По коридору суетливо сновал плотный пожилой мужчина небольшого роста, недовольный решительно всем. Заложив руки в карманы и посвистывая, он катился шариком, подозрительно оглядывал людей и заговаривал почти со всеми. В русский язык он то и дело вставлял слова на идиш и размахивал короткими ручками.
Лилю он остановил кивком головы и немедленно закидал вопросами:
— Послушайте, вы тут с сыном, да? А где ваш муж — объелся груш, да?
— Мой муж приедет к нам позже, — холодно ответила Лиля.

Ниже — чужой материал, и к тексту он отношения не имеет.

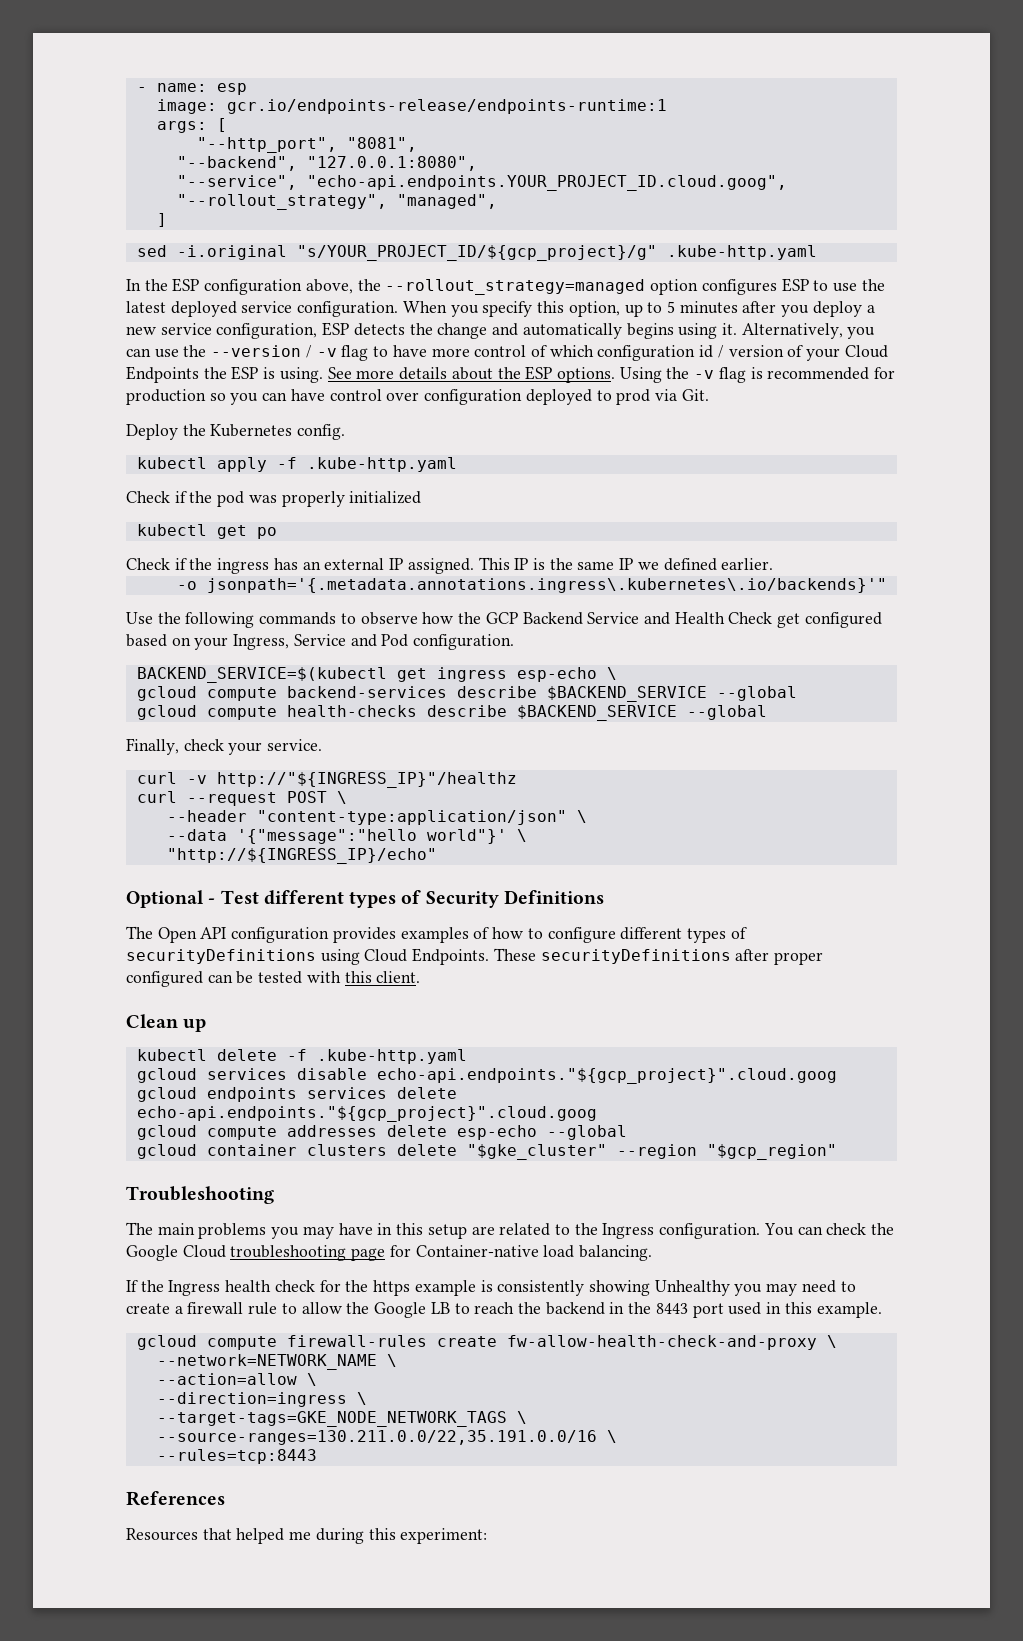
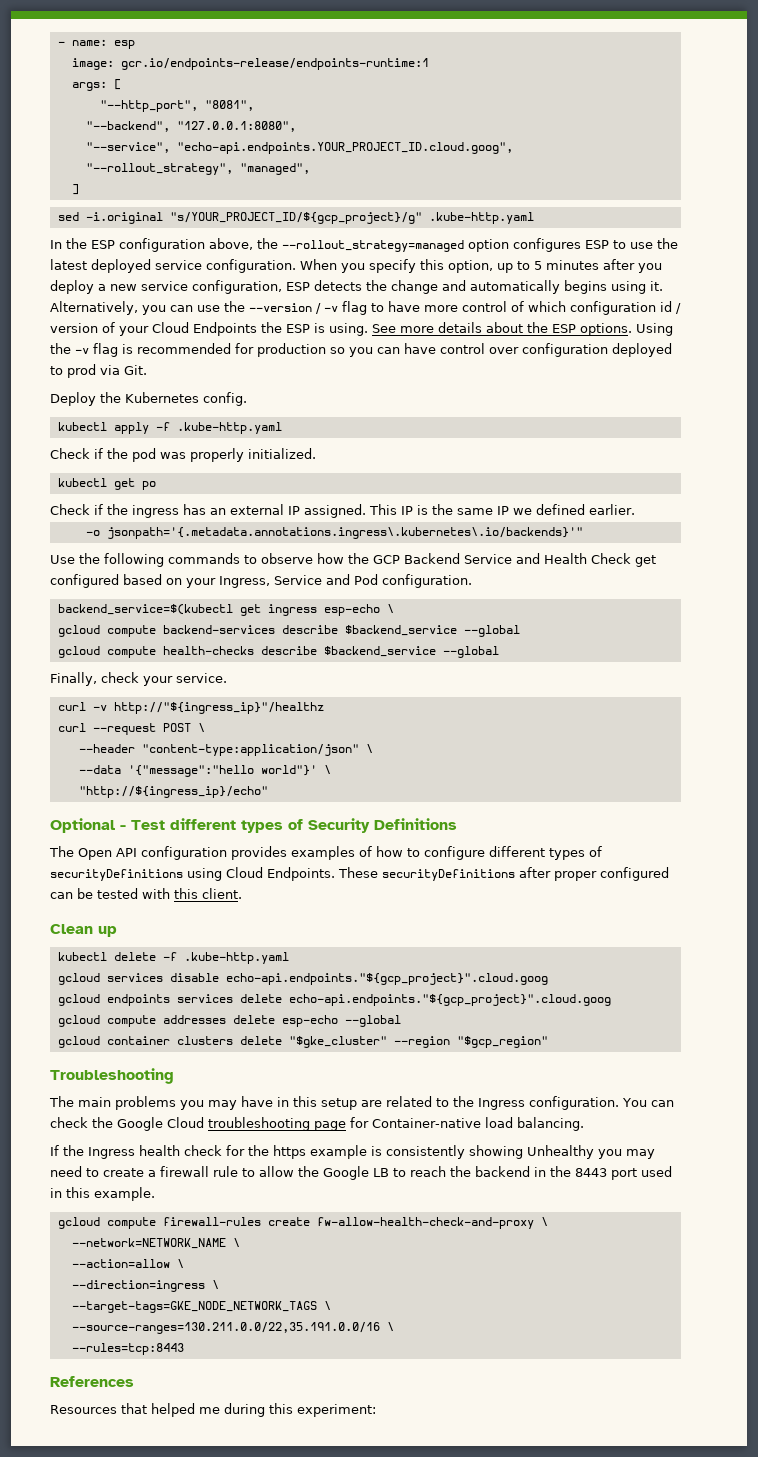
- Check if the pod was properly initialized
+ Check if the pod was properly initialized.
- BACKEND_SERVICE=$(kubectl get ingress esp-echo \
+ backend_service=$(kubectl get ingress esp-echo \
- gcloud compute backend-services describe $BACKEND_SERVICE --global
+ gcloud compute backend-services describe $backend_service --global
- gcloud compute health-checks describe $BACKEND_SERVICE --global
+ gcloud compute health-checks describe $backend_service --global
- curl -v http://"${INGRESS_IP}"/healthz
+ curl -v http://"${ingress_ip}"/healthz
- "http://${INGRESS_IP}/echo"
+ "http://${ingress_ip}/echo"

А сосед продолжал жужжать, как шмель:
— Вы понимаете, куда мы попали?! Это же черт знает какое безобразие! А нам еще говорят в этом «Сохнуте», что мы беженцы и приехали сюда для улучшения нашей жизни. Не понимаю, от чего тогда мы бежали и почему эта теснота и вонь называется «улучшением»? Ха, ничего себе улучшение! Дурак я был, что поехал. А хотите знать, зачем я поехал? Ой — вэй, это же цорес [12] ! Сам я из Харькова, часовщик, от артели работал. Знаете, в России делают такие паршивые часы, что их все время надо чинить. Вот я и чинил, и нам с женой хватало на жизнь. У меня была квартирка, небольшая, но такая уютная, боже мой! Был у меня заработок. И зачем, спрашивается, я поехал? Из-за детей, конечно. Из-за них, наших двоих, дай бог им здоровья. Им, видите ли, не нравилась советская власть. А мне она нравилась? Азохен вэй [13] , совсем она мне не нравилась. Но я терпел. А они не хотели терпеть и уехали. Теперь оба уже в Америке. И вот мы с женой снялись с насиженного места и потащились за ними. А что было делать? Потерять детей? Нет, уж лучше остаться без пальцев, чем без детей. Здесь мне говорят, что я теперь свободный человек. А что мне делать с этой свободой? Говорят, у американцев и часы не ломаются… Как же я заработаю на кусок хлеба в той Америке, а? Зачем я только поехал!..
12
Цорес — неприятности.
13
Азохен вэй (идиш) — здесь: как бы не так.